A Cold Spring Harbor Laboratory study demonstrated CAR T-cell therapy can reverse age-related intestinal decline in mice by targeting senescent cells. While promising, experts caution on safety risks, off-target effects, dosing, and costs for human use.

Cold Spring Harbor Laboratory researchers, led by Semir Beyaz and Corina Amor, engineered CAR T-cells to target uPAR—a marker of senescent cells accumulating with age. In older mice, the therapy restored youthful stem cell-driven renewal of the gut lining (which turns over every 3-5 days), improved barrier integrity, and reduced inflammation, as detailed in initial reports.

"We didn’t just stop the ageing process, but also observed a reversal," said Amor. Beyaz noted: "The decline... is a deficit in the fitness of the stem cells," which the therapy addressed.

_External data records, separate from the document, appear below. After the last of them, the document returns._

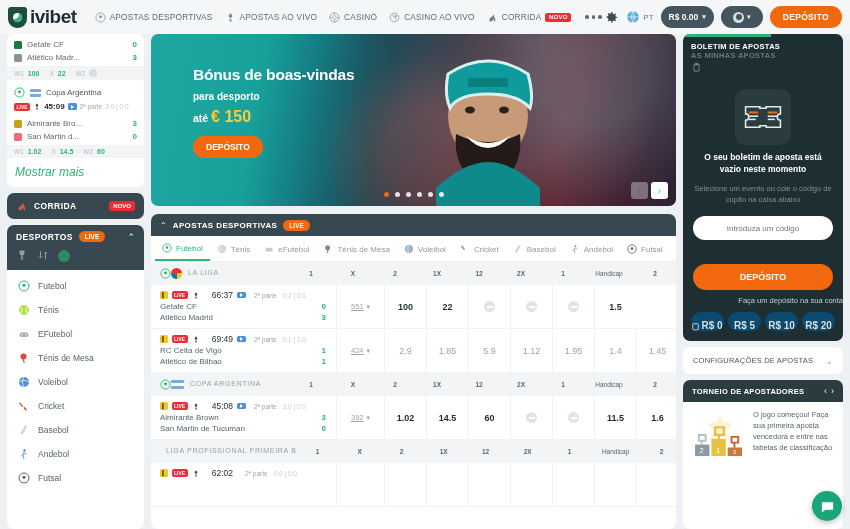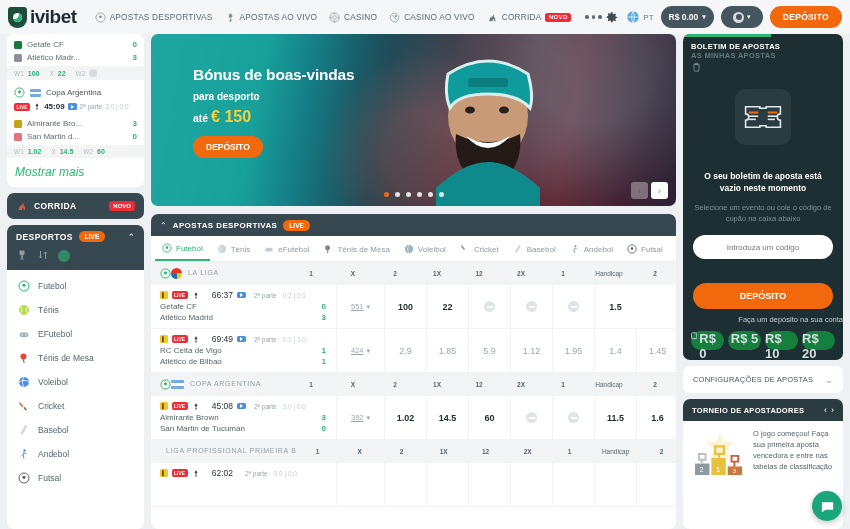--- a/index.html
+++ b/index.html
@@ -196,36 +196,36 @@
   .slip-head .t2 { font-size:7.5px; font-weight:bold; color:#66787e; letter-spacing:.3px; line-height:1.25; flex:1; cursor:pointer; }
   .trash { width:11px; height:12px; cursor:pointer; }
   .slip-tabs { display:flex; background:#26383d; }
   .slip-tab { flex:1; text-align:center; padding:6px 0 5px 0; font-size:7.5px; font-weight:bold; color:#6d8087; cursor:pointer; }
   .slip-tab.active { color:#fff; background:#1e2f33; border-bottom:2px solid #2bb673; }
   .slip-body { padding: 12px 10px 10px 10px; text-align:center; }
   .slip-ico {
     width:56px; height:56px; margin:0 auto; border-radius:10px; background:#2b3c41;
     display:flex; align-items:center; justify-content:center;
   }
-  .slip-t { font-size:8.5px; font-weight:bold; color:#fff; margin-top:26px; line-height:1.4; }
+  .slip-t { font-size:8.5px; font-weight:bold; color:#fff; margin-top:7px; line-height:1.4; }
   .slip-s { font-size:7.5px; color:#7f9097; margin-top:7px; line-height:1.5; }
   .slip-input {
     margin-top:11px; width:100%; height:24px; border-radius:13px; border:none;
     background:#fff; text-align:center; font-size:8px; color:#9aa6ac;
     font-family:"Liberation Sans", sans-serif;
   }
   .slip-dep {
     margin: 14px 10px 0 10px; height:26px; border-radius:13px; background:#f2690d;
     color:#fff; font-size:9px; font-weight:bold; display:flex; align-items:center; justify-content:center; cursor:pointer;
   }
   .slip-dep-s { font-size:7.5px; color:#c2ced3; text-align:right; margin-top:6px; }
   .chips { display:flex; gap:4px; padding: 7px 8px 10px 8px; }
   .chip {
-    flex:1; height:19px; border-radius:10px; background:#15803d; color:#d6dee1;
-    font-size:13px; font-weight:bold; display:flex; align-items:flex-start; justify-content:center; gap:2px; cursor:pointer;
+    flex:1; height:19px; border-radius:10px; background:#0c4a6e; color:#d6dee1;
+    font-size:10px; font-weight:bold; display:flex; align-items:flex-end; justify-content:center; gap:2px; cursor:pointer;
   }
 
   .cfg { background:#fff; border-radius:7px; height:27px; display:flex; align-items:center; padding:0 10px; cursor:pointer; }
   .cfg .t { font-size:7.5px; color:#46555d; letter-spacing:.2px; flex:1; }
   .cfg .chev { font-size:9px; color:#8d9aa1; }
 
   .tourn { background:#fff; border-radius:7px; overflow:hidden; flex:1; display:flex; flex-direction:column; }
   .tourn-head { background:#2b3c41; height:22px; display:flex; align-items:center; padding:0 9px; }
   .tourn-head .t { font-size:7.5px; font-weight:bold; color:#fff; letter-spacing:.3px; flex:1; }
   .tourn-head .ar { color:#fff; font-size:9px; margin-left:4px; cursor:pointer; }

Experts praise the potential to mitigate age-related gut issues like infections, damage, and cancer risk (Tuomas Tammela, Memorial Sloan Kettering). However, challenges loom: uPAR appears on some healthy tissues, risking unintended effects elsewhere (Jesse Poganik, Harvard Medical School). Safety, dosing, and human efficacy remain unproven. The therapy's complexity and cost make routine use unlikely soon (Joana Neves, King’s College London).

With no existing treatments for faltering gut regeneration, this advances anti-aging research. Full study: Nature Aging (DOI: 10.1038/s43587-025-01022-w).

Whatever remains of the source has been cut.